These are some simple tests that you can use to check, if you want. Please feel free to change, remove, or add to these as you see fit.

In [None]:
calc = stdList("test", 2, [1,2,3,4,5,6,7,8,9,10])
print(calc)
calc.prune()
print(calc)

test - Std. Dev: 2.8722813232690143  (Thresh: 2)
[1, 2, 3, 4, 5, 6, 7, 8, 9, 10]
test - Std. Dev: 2.0  (Thresh: 2)
[4, 5, 6, 7, 8, 9, 10]


In [None]:
calc2 = meanList("test2", 4, [1,2,3,4,5,6,7,8,9,10])
print(calc2)
calc2.prune()
print(calc2)

test2 - Mean: 5.5  (Thresh: 4)
[1, 2, 3, 4, 5, 6, 7, 8, 9, 10]
test2 - Mean: 4.0  (Thresh: 4)
[1, 2, 3, 4, 5, 6, 7]


In [None]:
calc3 = sumList("test3", 45, [1,2,3,4,5,6,7,8,9,10])
print(calc3)
calc3.prune()
print(calc3)

test3 - Sum: 55  (Thresh: 45)
[1, 2, 3, 4, 5, 6, 7, 8, 9, 10]
test3 - Sum: 45  (Thresh: 45)
[1, 2, 3, 4, 5, 6, 7, 8, 9]


### Load Data and Test

The functions below are a simple test function for your code, it'll take in an input and an output and score the two. In your code, you'll have half of the inputs here, the expected results, and will need to write the rest of the code to generate your results and input them to run the test. 

This function can likely be wrapped in another, one that calls your code to generate that input to check against. This isn't required, but will likely make things easier to call and test repeatedly. You'd have to do everything required to get the "response" argument, which is the CSV file of your answers. 

In [18]:
def testHarness(response, expected, response_col="Value", expected_col="Value", match_thresh=.03, exp_name="Name", resp_name="Name"):
    '''Runs a test of the response file against the expected file.
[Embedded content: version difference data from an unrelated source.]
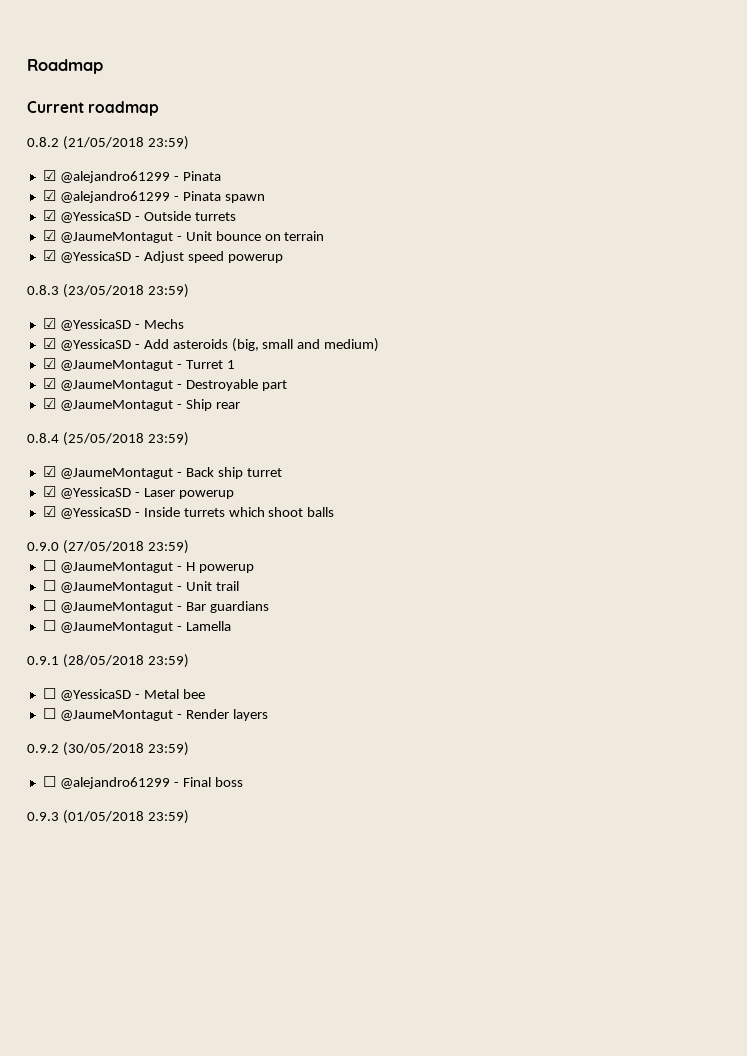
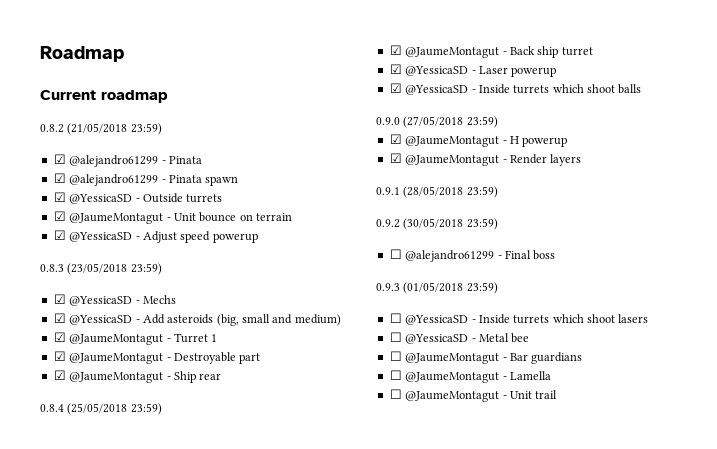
[42,560,56,571] ☐ -> [389,134,402,144] ☑
[42,580,239,593] [42,600,269,613] [42,620,231,633] [27,654,189,668] [42,688,205,701] [42,708,268,721] ☐ @JaumeMontagut - Unit trail // ☐ @JaumeMontagut - Bar guardians // ☐ @JaumeMontagut - Lamella // 0.9.1 (28/05/2018 23:59) // ☐ @YessicaSD - Metal bee // ☐ @JaumeMontagut - Render layers -> [389,153,582,166] [376,186,498,198] ☑ @JaumeMontagut - Render layers // 0.9.1 (28/05/2018 23:59)
(189, 817) none -> [389,313,649,325] [389,332,530,344] [389,351,583,364] [389,370,551,383] [389,389,558,402] // ☐ @YessicaSD - Inside turrets which shoot lasers // ☐ @YessicaSD - Metal bee // ☐ @JaumeMontagut - Bar guardians // ☐ @JaumeMontagut - Lamella // ☐ @JaumeMontagut - Unit trail

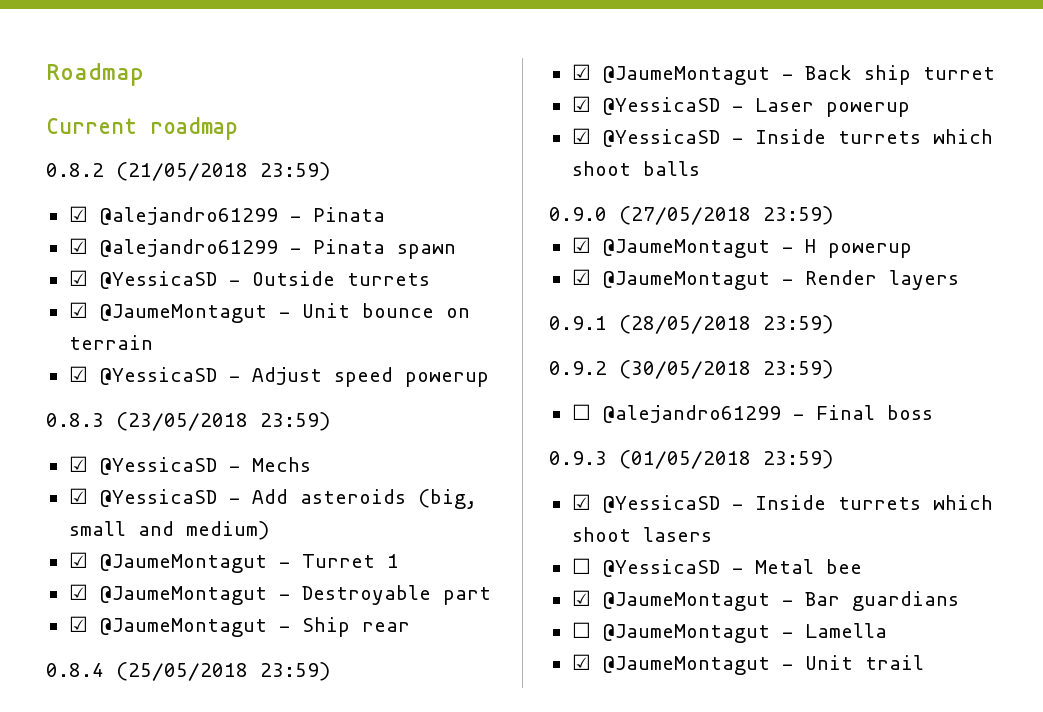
[389,313,402,323] ☐ -> [571,494,591,510] ☑
[389,351,402,361] ☐ -> [571,590,591,606] ☑
[389,389,402,399] ☐ -> [571,654,591,670] ☑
Returns a tuple of the number of correct and incorrect responses.'''
    resp = pd.read_csv(response)
    exp = pd.read_csv(expected)
    
    correct = 0
    incorrect = 0
    
    i = 0
    while i < len(resp):
        exp_val = exp.iloc[i][expected_col]
        resp_val = resp.iloc[i][response_col]
        
        if toleranceMatch(exp_val, resp_val, match_thresh) and (exp.iloc[i][exp_name] == resp.iloc[i][resp_name]):
            correct += 1
        else:
            incorrect += 1
        i += 1
    
    return (correct, incorrect)
    

def toleranceMatch(val1, val2, percent_tolerance):
    '''Returns True if val1 and val2 are within percent_tolerance of each other, False otherwise.'''
    if val1 == val2:
        return True
    else:
        if val1 == 0:
            if val2 == 0:
                return True
            else:
                return False
        if (abs(val1 - val2) / val1) <= percent_tolerance:
            return True
        else:
            return False

In [62]:
def calculationListLoader(file):
    df= pd.read_csv(file)
    return df

     

def processCalculationLists(input, output):
    input_data = pd.read_csv(input)

    # Create an empty list to store instances of calcList subclasses
    processed_lists = []

    # Iterate over rows in the input data
    for _, row in input_data.iterrows():
        # Extract information from the row
        name = row['Name']
        calc_type = row['Type']
        threshold = row['Threshold']
        values = [value for key, value in row.items() if 'Value' in key and pd.notna(value)]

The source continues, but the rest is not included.